I can't comment on George Morris' thinking for having them lower - he obviously thinks it works but I've never seen spurs worn like it in the UK
The rules for FEI competition state that the shanks mustn't be more than 4cm long, no rowels allowed in the cross country phase and the rowels allowed in the dressage and showjumping must be smooth and round and as already said - free moving
I rarely ever use spurs other than when a showing class demands them for 'correctness' and even that is a standard that's being ignored these days because I tend to not have horses that need them


----------



## Zexious (Aug 2, 2013)

I use spurs for refined and more subtle leg cues.

As far as placement, I've always kept them on the little 'notch' on my boots.


----------



## Beling (Nov 3, 2009)

Cordillera Cowboy said:


> ... All I really know of horses is that the correct way to do anything is the way that works with that horse. ...


This is a great point, and should be kept in mind at all times.

Many comments include the word "correct", or you read something like, "If it doesn't work, then you're doing it wrong."

I'd like to think the spur is reserved for finesse; but if that pony won't go without a spur poke, who am I say riding him with spurs is "wrong"?


----------



## jgnmoose (May 27, 2015)

I am curious why rowelled spurs are not legal in those events if anyone knows.


----------



## jaydee (May 10, 2012)

jgnmoose said:


> I am curious why rowelled spurs are not legal in those events if anyone knows.


 Which events?
Do you mean cross country?


----------



## Smilie (Oct 4, 2010)

SorrelHorse said:


> When I showed dressage on my equestrian team (High school equestrian, I know a lot of other places don't offer it, but it's like an extracurricular like football around here) and the rules stated "Spurs were permitted - If they have rowels, the must be free to move."
> 
> I am not sure if that translates into any english event ever, but I rode dressage with rowelled spurs because it was my pick up event. I am now wondering, if it is not show legal for other disciplines, why the high school show would permit it? We are supposed to mimic actual competition.



I'm not so sure that high school or 4H always mimics competition
I was asked once, to judge a regional 4H trail.
I asked for a rule book and no one could supply me with one.

I thus was left no choice, but to judge by stock horse breed rules.I therefore DQed some kids that were two handing on a curb.
Seems that is allowed, according to some levels.
Had some upset show moms, but not my fault if the show committee could not provide a set of rules that they ran under
I know many local open type all breeds shows, also have their unique rules. For instance, the one near me, allows pee wees to use two hands on a curb
Breed shows offer instead, lead line classes, for kids not ready to show as per rules
I do agree that the ability for rowels to rotate , affects severity.

As to when I use , them, only at shows and training.
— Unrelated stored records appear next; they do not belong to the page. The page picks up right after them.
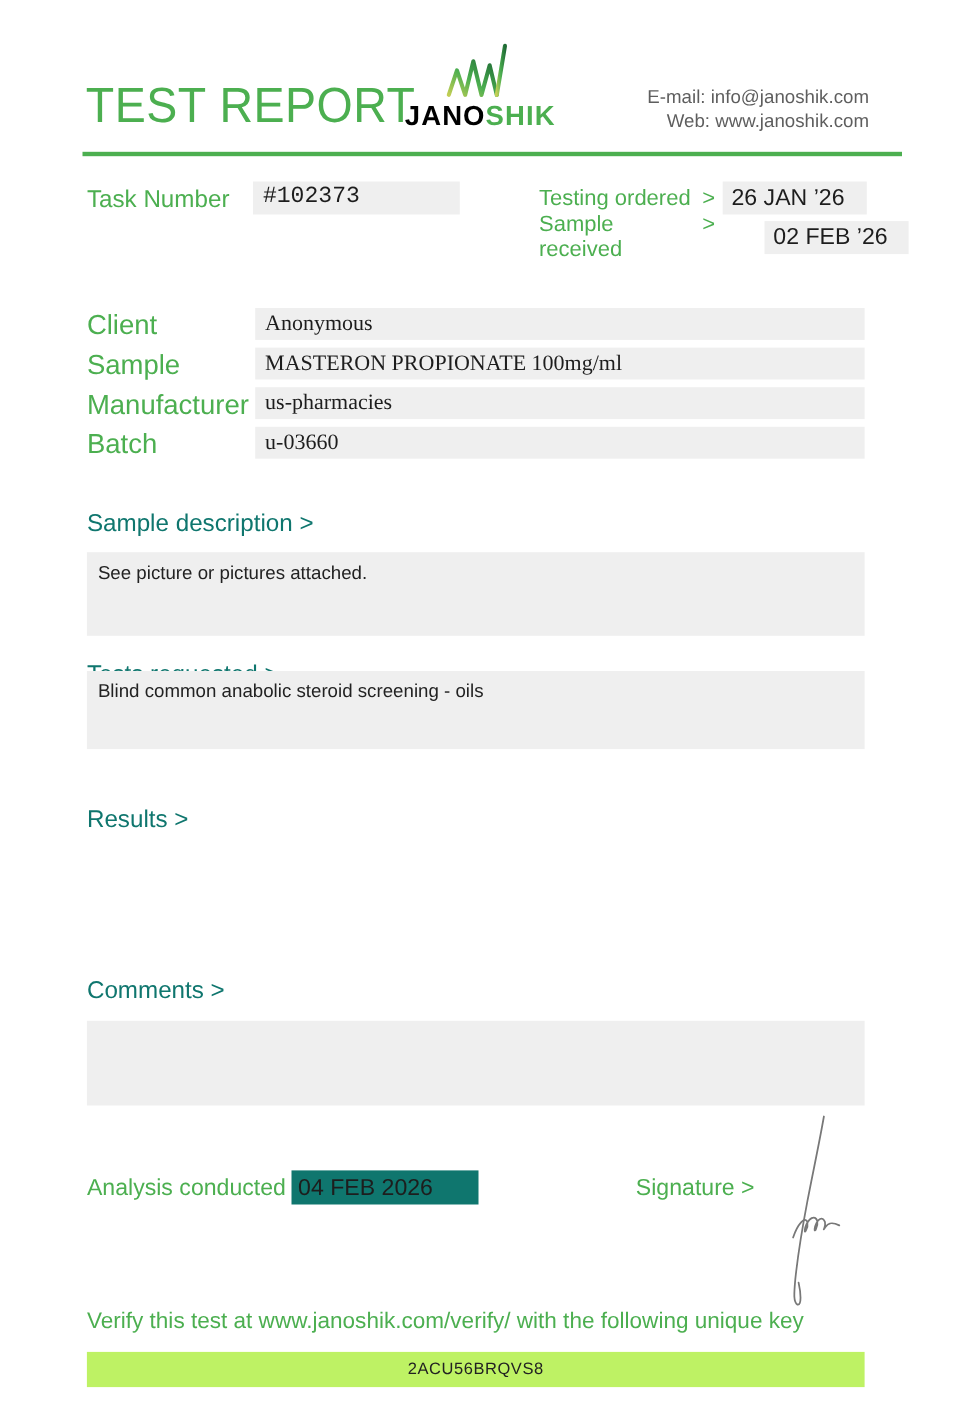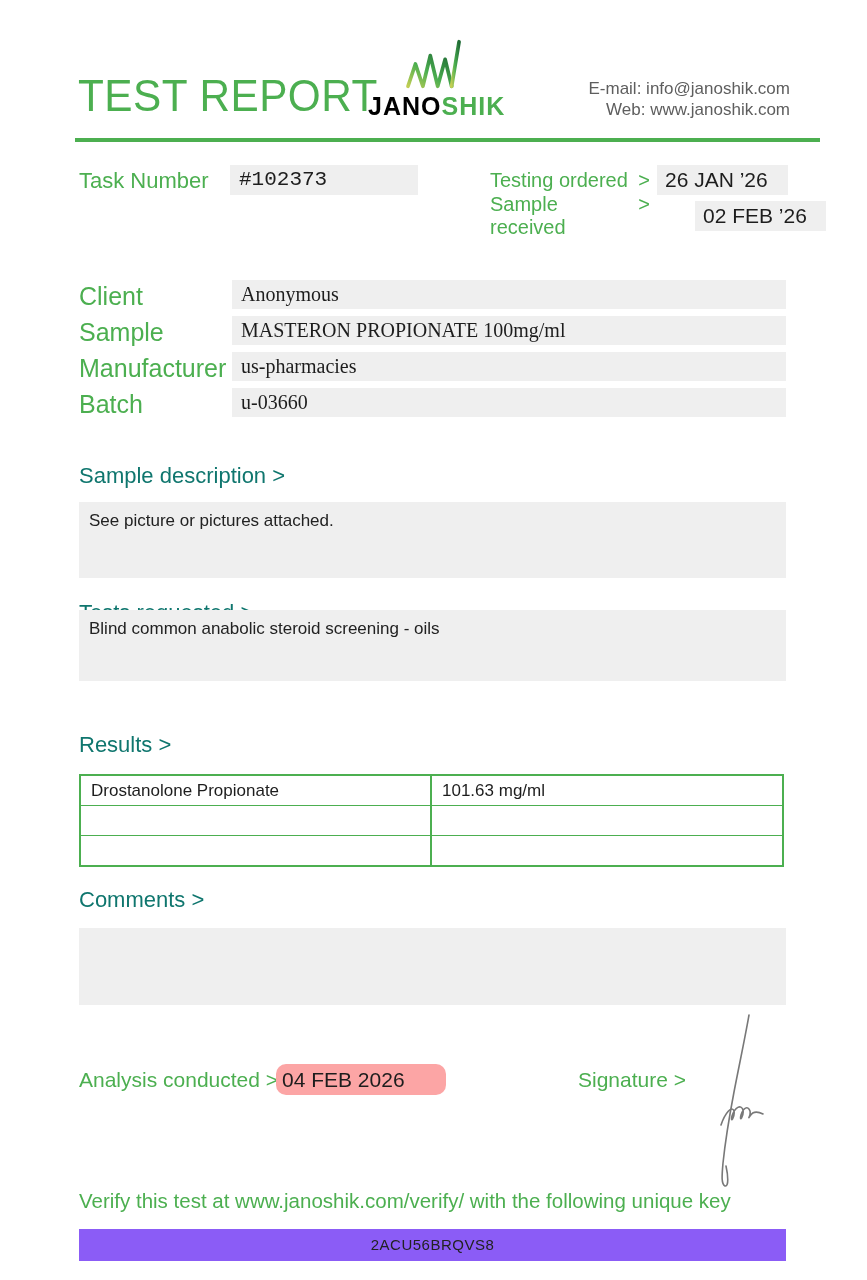--- a/index.html
+++ b/index.html
@@ -173,20 +173,6 @@
   <div class="content-box box-tests">Blind common anabolic steroid screening - oils</div>
 
   <div class="section-heading h-results">Results &gt;</div>
-  <div class="results-table">
-    <div class="rt-row">
-      <div class="rt-cell substance">Drostanolone Propionate</div>
-      <div class="rt-cell amount">101.63 mg/ml</div>
-    </div>
-    <div class="rt-row">
-      <div class="rt-cell substance"></div>
-      <div class="rt-cell amount"></div>
-    </div>
-    <div class="rt-row">
-      <div class="rt-cell substance"></div>
-      <div class="rt-cell amount"></div>
-    </div>
-  </div>
 
   <div class="section-heading h-comments">Comments &gt;</div>
   <div class="content-box box-comments"></div>

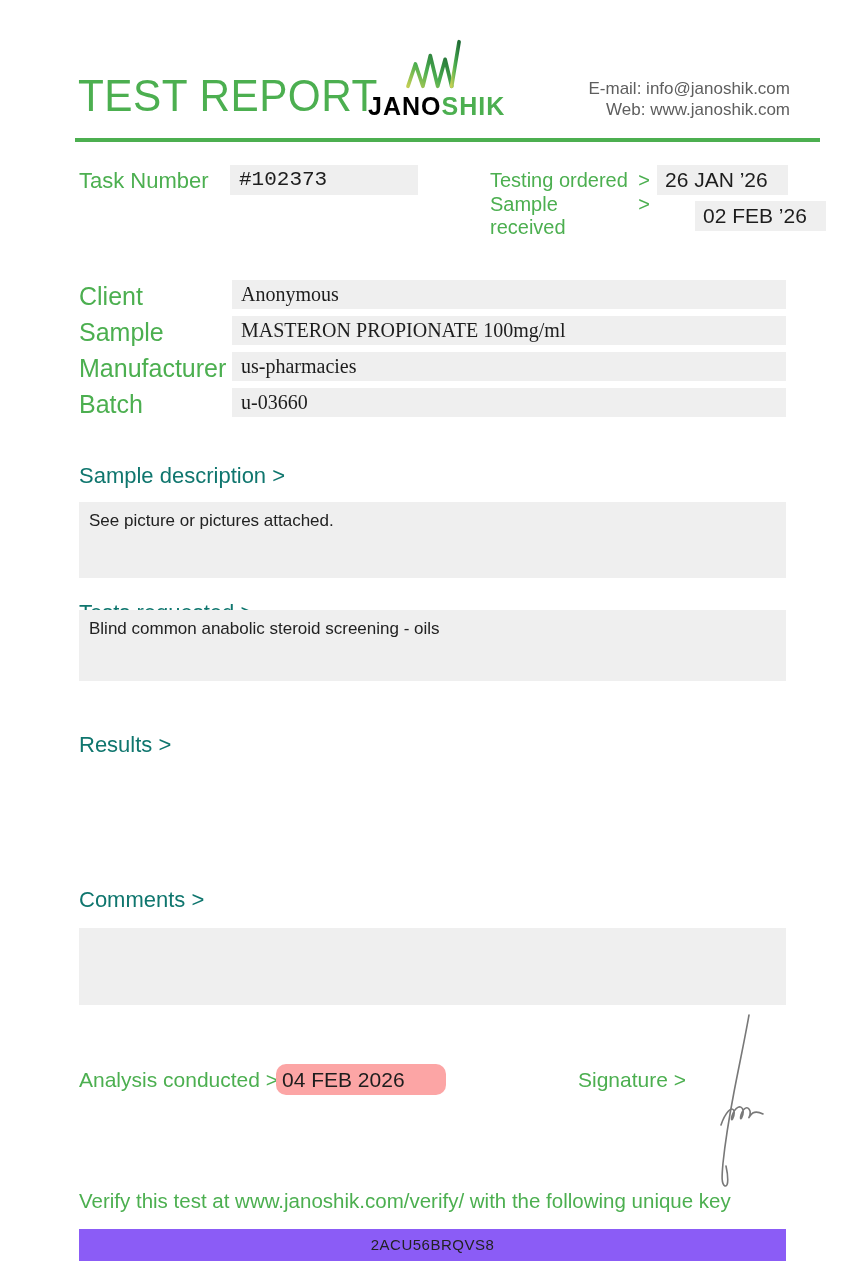--- a/index.html
+++ b/index.html
@@ -82,9 +82,9 @@
 
   
   .analysis-label { position:absolute; left:79px; top:1068px; font-size:21px; }
-  .analysis-value { position:absolute; left:276px; top:1064px; width:170px; height:31px;
-                    background:#fca5a5; font-size:21px; line-height:31px; padding-left:6px;
-                    box-sizing:border-box; white-space:nowrap;border-radius:10px; }
+  .analysis-value { position:absolute; left:265px; top:1064px; width:170px; height:31px;
+                    background:#0f766e; font-size:21px; line-height:31px; padding-left:6px;
+                    box-sizing:border-box; white-space:nowrap; }
   .signature-label { position:absolute; left:578px; top:1068px; font-size:21px; }
   .signature { position:absolute; left:692px; top:1012px; }
   .verify-text { position:absolute; left:79px; top:1189px; width:720px;

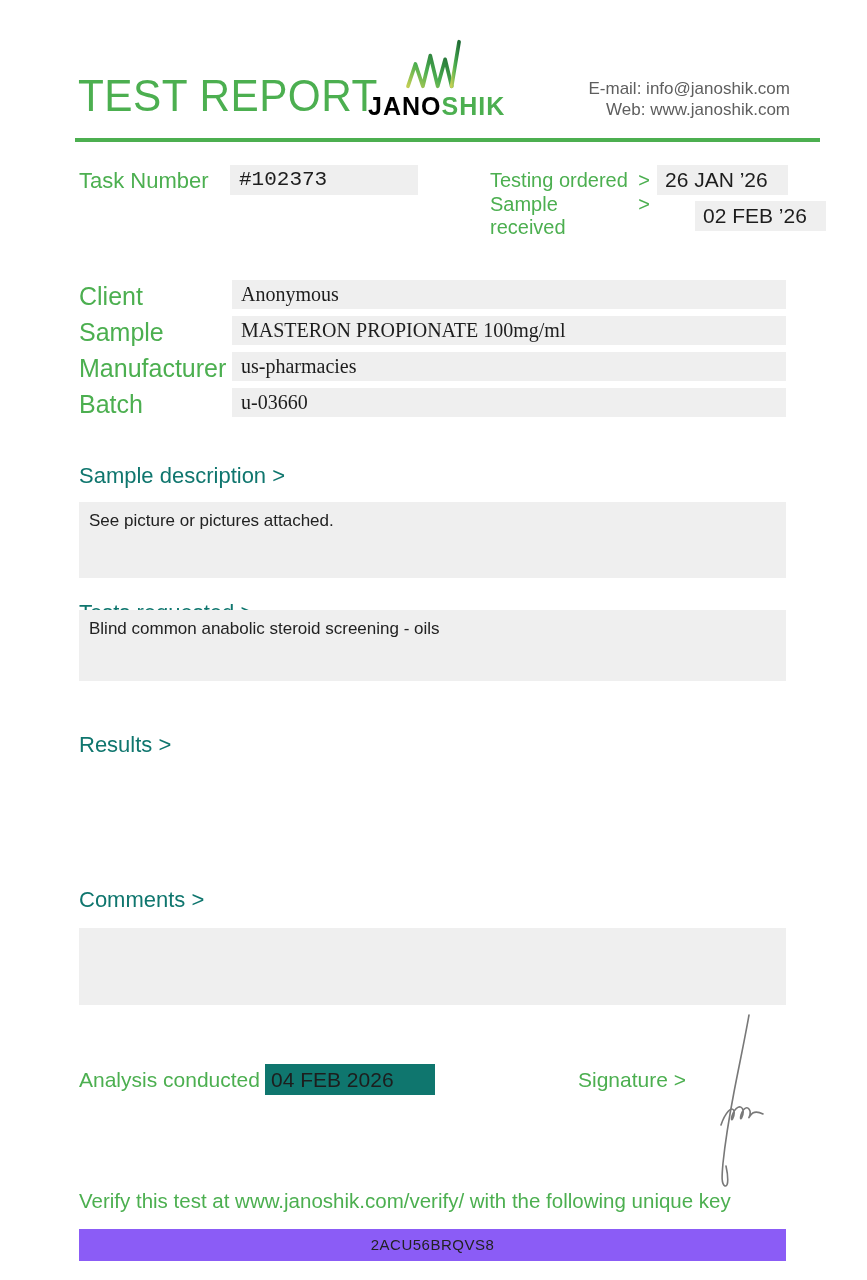--- a/index.html
+++ b/index.html
@@ -90,7 +90,7 @@
   .verify-text { position:absolute; left:79px; top:1189px; width:720px;
                  font-size:20.5px; color:#4caf50; white-space:nowrap; }
   .key-box { position:absolute; left:79px; top:1229px; width:707px; height:32px;
-             background:#8b5cf6; text-align:center; font-size:15px; line-height:32px;
+             background:#bef264; text-align:center; font-size:15px; line-height:32px;
              letter-spacing:0.5px; color:#222; }
 </style>
 </head>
I also don't need them to trail ride, nor do I even trail ride in riding boots, but that is another topic


----------



## SorrelHorse (Apr 9, 2009)

Trust me, the high school team is miles more sophisticated than 4-H. We have a very intensive rulebook, judges who know what they are doing, and a very strict show-like setting - The exact opposite of what I experienced in 4-H.

That is why I am curious though, wondering if they totally fudged the whole thing or not or if there is some place you can use rowels.


----------



## Partita (Feb 19, 2016)

In case anybody is interested in a different take, in Vienna, at The Spanish Riding School where they train the Lipizzan stallions, spurs are not introduced until the horse is ready for a double bridle. As the addition of the curb bit, the spurs are used for nuance and refinement. The finishing touches to an already very well trained horse. If they are needed for go or because the leg is being ignored, then they are not ready for the spur!


----------



## Smilie (Oct 4, 2010)

Partita said:


> In case anybody is interested in a different take, in Vienna, at The Spanish Riding School where they train the Lipizzan stallions, spurs are not introduced until the horse is ready for a double bridle. As the addition of the curb bit, the spurs are used for nuance and refinement. The finishing touches to an already very well trained horse. If they are needed for go or because the leg is being ignored, then they are not ready for the spur!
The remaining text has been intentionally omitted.